# Experiment 1: LOCO vs CMI on Synthetic Data

This notebook compares the LOCO (Leave-One-Covariate-Out) and CMI (Conditional Mutual Information) 
methods for conditional independence testing.

## Objectives
1. Compare Type I error rates (null true scenario)
2. Compare statistical power (null false scenarios with varying effect sizes)
3. Compare runtime performance
4. Evaluate p-value calibration

In [None]:
import numpy as np
import pandas as pd
import matplotlib.pyplot as plt
import seaborn as sns
from scipy import stats
import time
from tqdm import tqdm
import warnings
warnings.filterwarnings('ignore')

import sys
sys.path.insert(0, '..')

from causal_grounding import create_ci_engine, CITestEngine
from causal_grounding.ci_tests_loco import LOCOCIEngine

print("Imports successful!")

## 1. Data Generation Functions

In [None]:
def generate_ci_test_data(
    n_samples: int,
    n_covariates: int,
    effect_size: float,
    seed: int = None
) -> pd.DataFrame:
    """
    Generate synthetic data for CI testing.
    
    Tests: Y _||_ X | W
    
    Args:
        n_samples: Number of samples
        n_covariates: Number of conditioning covariates
        effect_size: Effect of X on Y (0 = null true, >0 = null false)
        seed: Random seed
    
    Returns:
        DataFrame with X, Y, W1, W2, ..., Wk
    """
    if seed is not None:
        np.random.seed(seed)
    
    # Generate conditioning covariates W
    W = {}
    for i in range(n_covariates):
        W[f'W{i+1}'] = np.random.choice([0, 1, 2], size=n_samples)
    
    # Generate X (binary)
    X = np.random.binomial(1, 0.5, n_samples)
    
    # Generate Y depending on W and possibly X
    logit = -0.5
    for i, w_col in enumerate(W.values()):
        logit = logit + 0.3 * (w_col == 1) + 0.2 * (w_col == 2)
    
    # Add X effect (0 for null true, >0 for null false)
    logit = logit + effect_size * X
    
    prob_Y = 1 / (1 + np.exp(-logit))
    Y = np.random.binomial(1, prob_Y)
    
    # Build dataframe
    df = pd.DataFrame({'X': X, 'Y': Y})
    for name, vals in W.items():
        df[name] = vals
    
    return df

# Test the data generation
df_test = generate_ci_test_data(500, 3, effect_size=0, seed=42)
print(f"Generated data shape: {df_test.shape}")
print(f"Columns: {list(df_test.columns)}")
print(f"Y mean: {df_test['Y'].mean():.3f}")

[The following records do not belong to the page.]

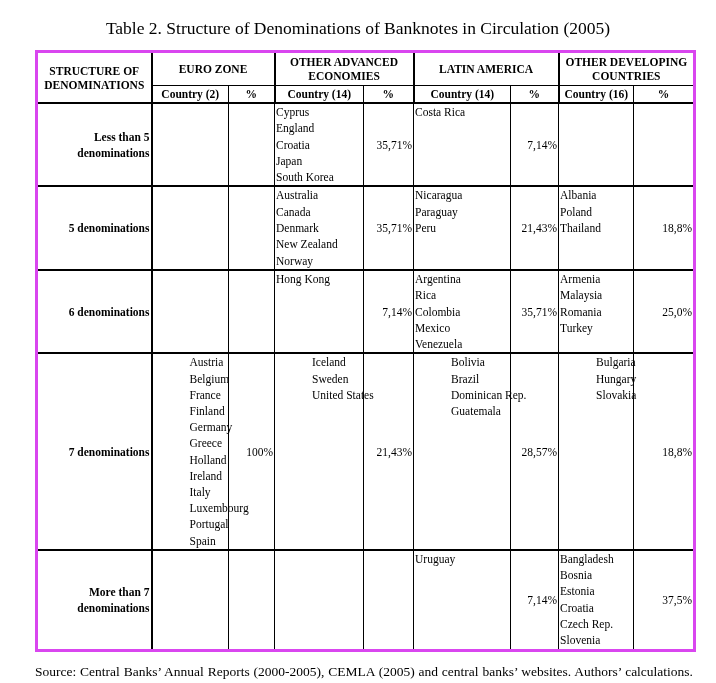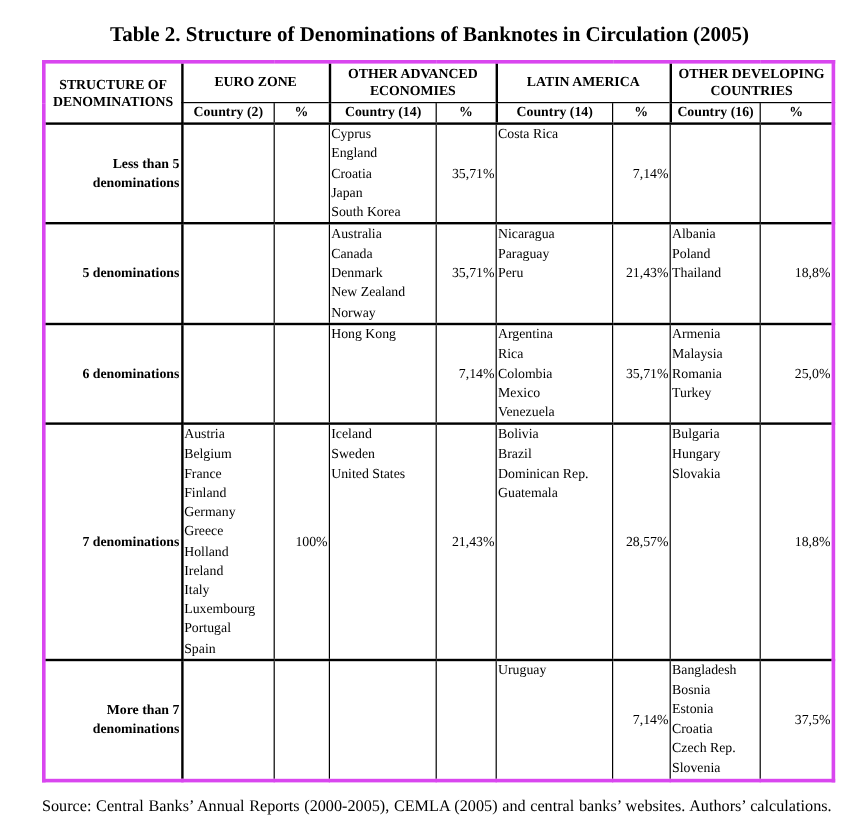"Table 2. Structure of Denominations" .title { font-weight: bold -> normal }
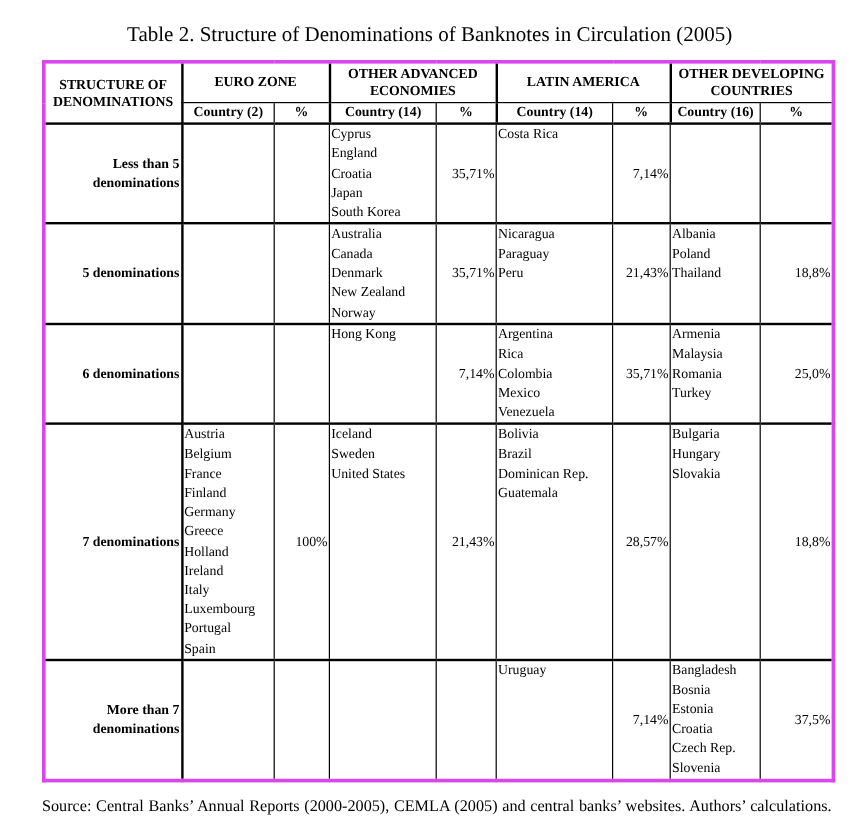"Austria" tr.r4 td.list div { margin-left: none -> 36px }
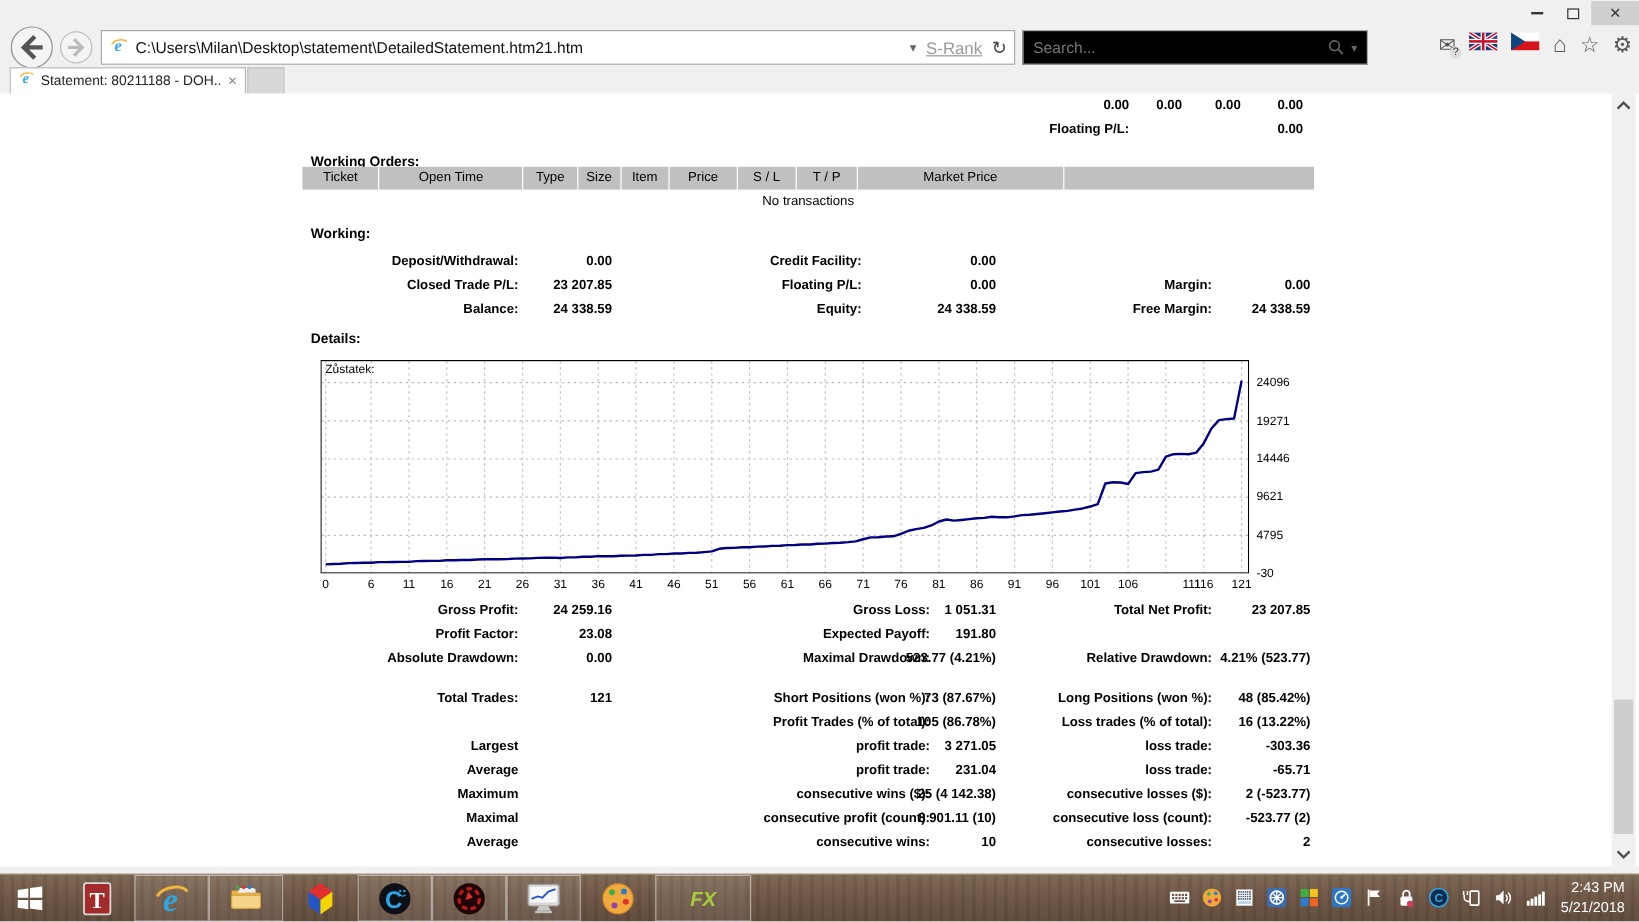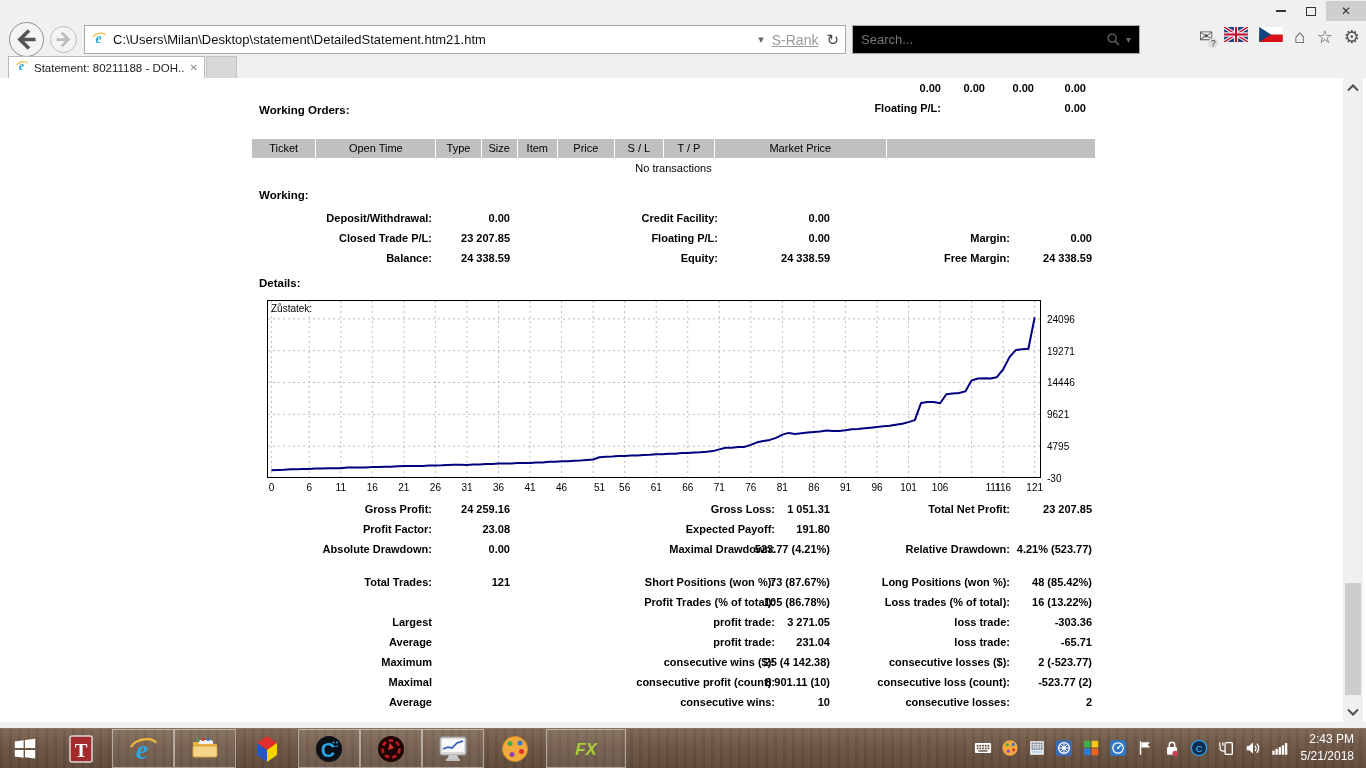"Working Orders:" div.ptitle { top: 26px -> 51px }
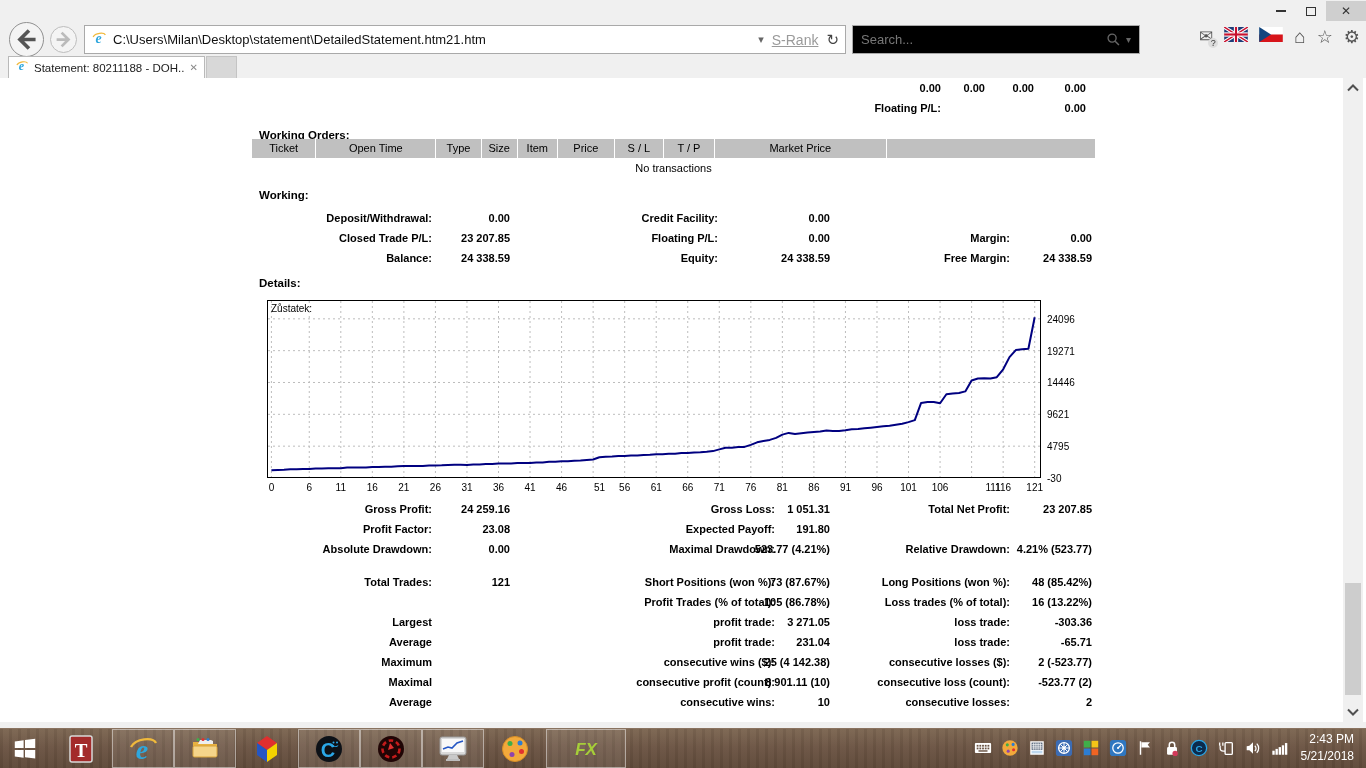"51" div.tick { text-align: right -> center }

## 2. Experiment Configuration

In [None]:
# Experiment parameters
N_REPLICATIONS = 50  # Number of datasets per condition
SAMPLE_SIZES = [200, 500, 1000]
N_COVARIATES_LIST = [2, 5]
EFFECT_SIZES = [0.0, 0.5, 1.0, 1.5]  # 0 = null true
ALPHA = 0.05  # Significance level

# Create engines
cmi_engine = create_ci_engine('cmi', n_permutations=200, random_seed=42)
loco_engine = create_ci_engine('loco', function_class='gbm', 
                                n_estimators=50, max_depth=2, random_state=42)

print(f"Sample sizes: {SAMPLE_SIZES}")
print(f"Effect sizes: {EFFECT_SIZES}")
print(f"N replications: {N_REPLICATIONS}")

## 3. Run Comparison Experiment

In [None]:
def run_single_test(engine, df, conditioning_cols):
    """Run a single CI test and return results with timing."""
    start = time.time()
    result = engine.test_conditional_independence(df, 'X', 'Y', conditioning_cols)
    elapsed = time.time() - start
    return {
        'p_value': result['p_value'],
        'reject': result['reject_independence'],
        'cmi': result['cmi'],
        'runtime': elapsed
    }

# Run experiments
results = []

for n_samples in SAMPLE_SIZES:
    for n_cov in N_COVARIATES_LIST:
        for effect in EFFECT_SIZES:
            print(f"n={n_samples}, k={n_cov}, effect={effect}")
            
            for rep in tqdm(range(N_REPLICATIONS), leave=False):
                # Generate data
                df = generate_ci_test_data(n_samples, n_cov, effect, seed=rep*1000+n_samples)
                conditioning_cols = [f'W{i+1}' for i in range(n_cov)]
                
                # Run CMI test
                try:
                    cmi_result = run_single_test(cmi_engine, df, conditioning_cols)
                    results.append({
                        'method': 'CMI',
                        'n_samples': n_samples,
                        'n_covariates': n_cov,
                        'effect_size': effect,
                        'replication': rep,
                        **cmi_result
                    })
                except Exception as e:
                    print(f"CMI error: {e}")
                
                # Run LOCO test
                try:
                    loco_result = run_single_test(loco_engine, df, conditioning_cols)
                    results.append({
                        'method': 'LOCO',
                        'n_samples': n_samples,
                        'n_covariates': n_cov,
                        'effect_size': effect,
                        'replication': rep,
                        **loco_result
                    })
                except Exception as e:
                    print(f"LOCO error: {e}")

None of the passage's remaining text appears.